Yet, as companies grow, dynamics may evolve and “outgrow their duration”. Recognising this is pivotal to ensuring that the company’s leadership remains adaptable. Entrepreneurship can be a solitary path, with founders bearing the burden of decision‑making alone. Cheung acknowledges this reality, describing the journey as “lonely—it’s meant to be; it’s part of the fun”. Having invested in 30 companies, he believes that founders are the best people to lead the company. “Unless the founder is burned out or not motivated, they’re often the best people for the job,” he says.

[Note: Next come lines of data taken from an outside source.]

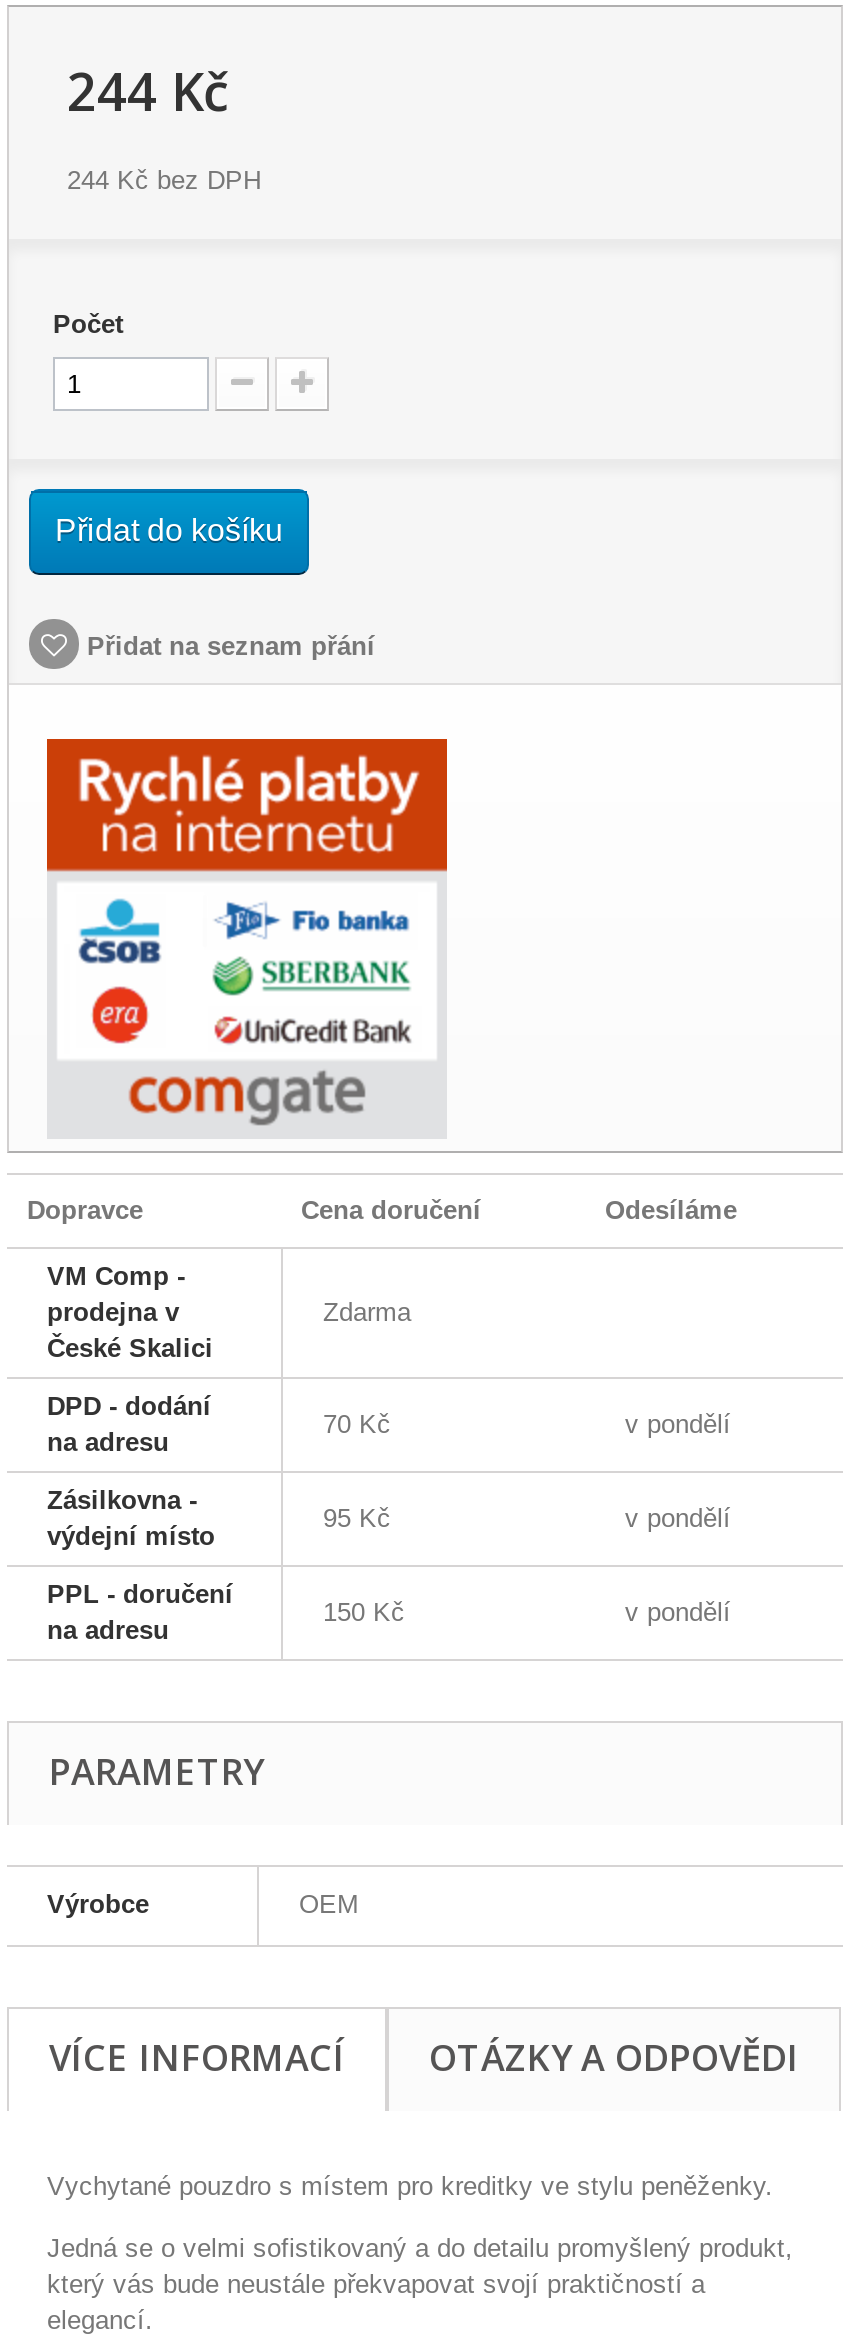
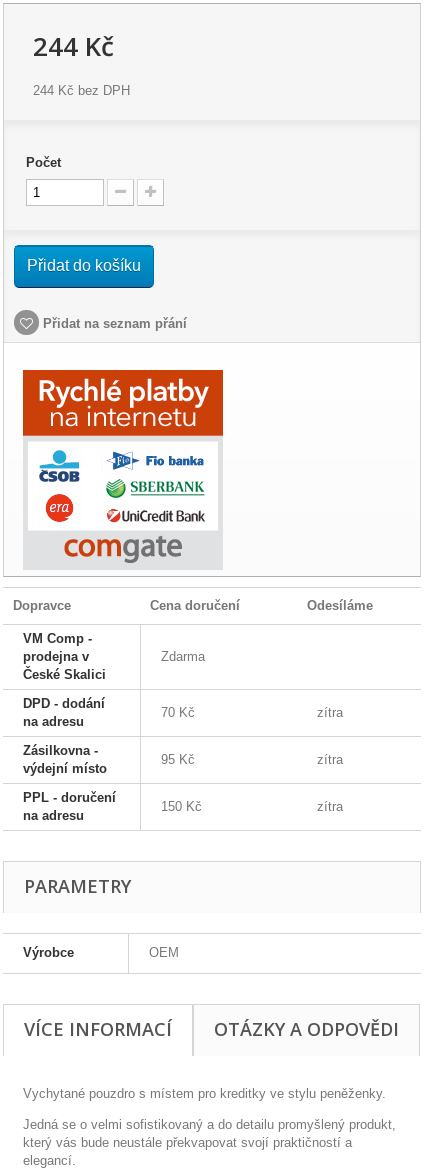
- v pondělí
+ zítra

- v pondělí
+ zítra

- v pondělí
+ zítra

Reflecting on his early days of entrepreneurship, Cheung shares how “imposter syndrome plus naivety” led him to take “well‑intended but bad advice”. He learnt to overcome this by trusting his instincts, adding that “making your own call is probably the best course of action”. This resonates with Balasingam, whose journey also involved grappling with self‑doubt while finding his path forward.

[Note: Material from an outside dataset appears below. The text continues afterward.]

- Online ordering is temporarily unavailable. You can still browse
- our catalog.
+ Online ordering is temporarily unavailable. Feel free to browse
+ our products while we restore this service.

Above Balasingam wears Louis Vuitton jacket, shirt, a Tambour Automatic 40 mm watch in steel,and holds a Louis Vuitton Pop Corn Basket GM
At 22, Balasingam took a leap of faith by joining Chope instead of attending a prestigious arts university, having opted for a gap year due to his parents’ concerns about the practicality of an arts degree. It was then that he met Arrif. Surrounded by peers with prestigious degrees, he struggled to feel like he belonged. “I was 22 when I started,” he reflects. “Everybody around me had these amazing degrees and pedigrees that I didn’t.” His determination helped him push through self‑doubt, eventually allowing him to trust his own instincts.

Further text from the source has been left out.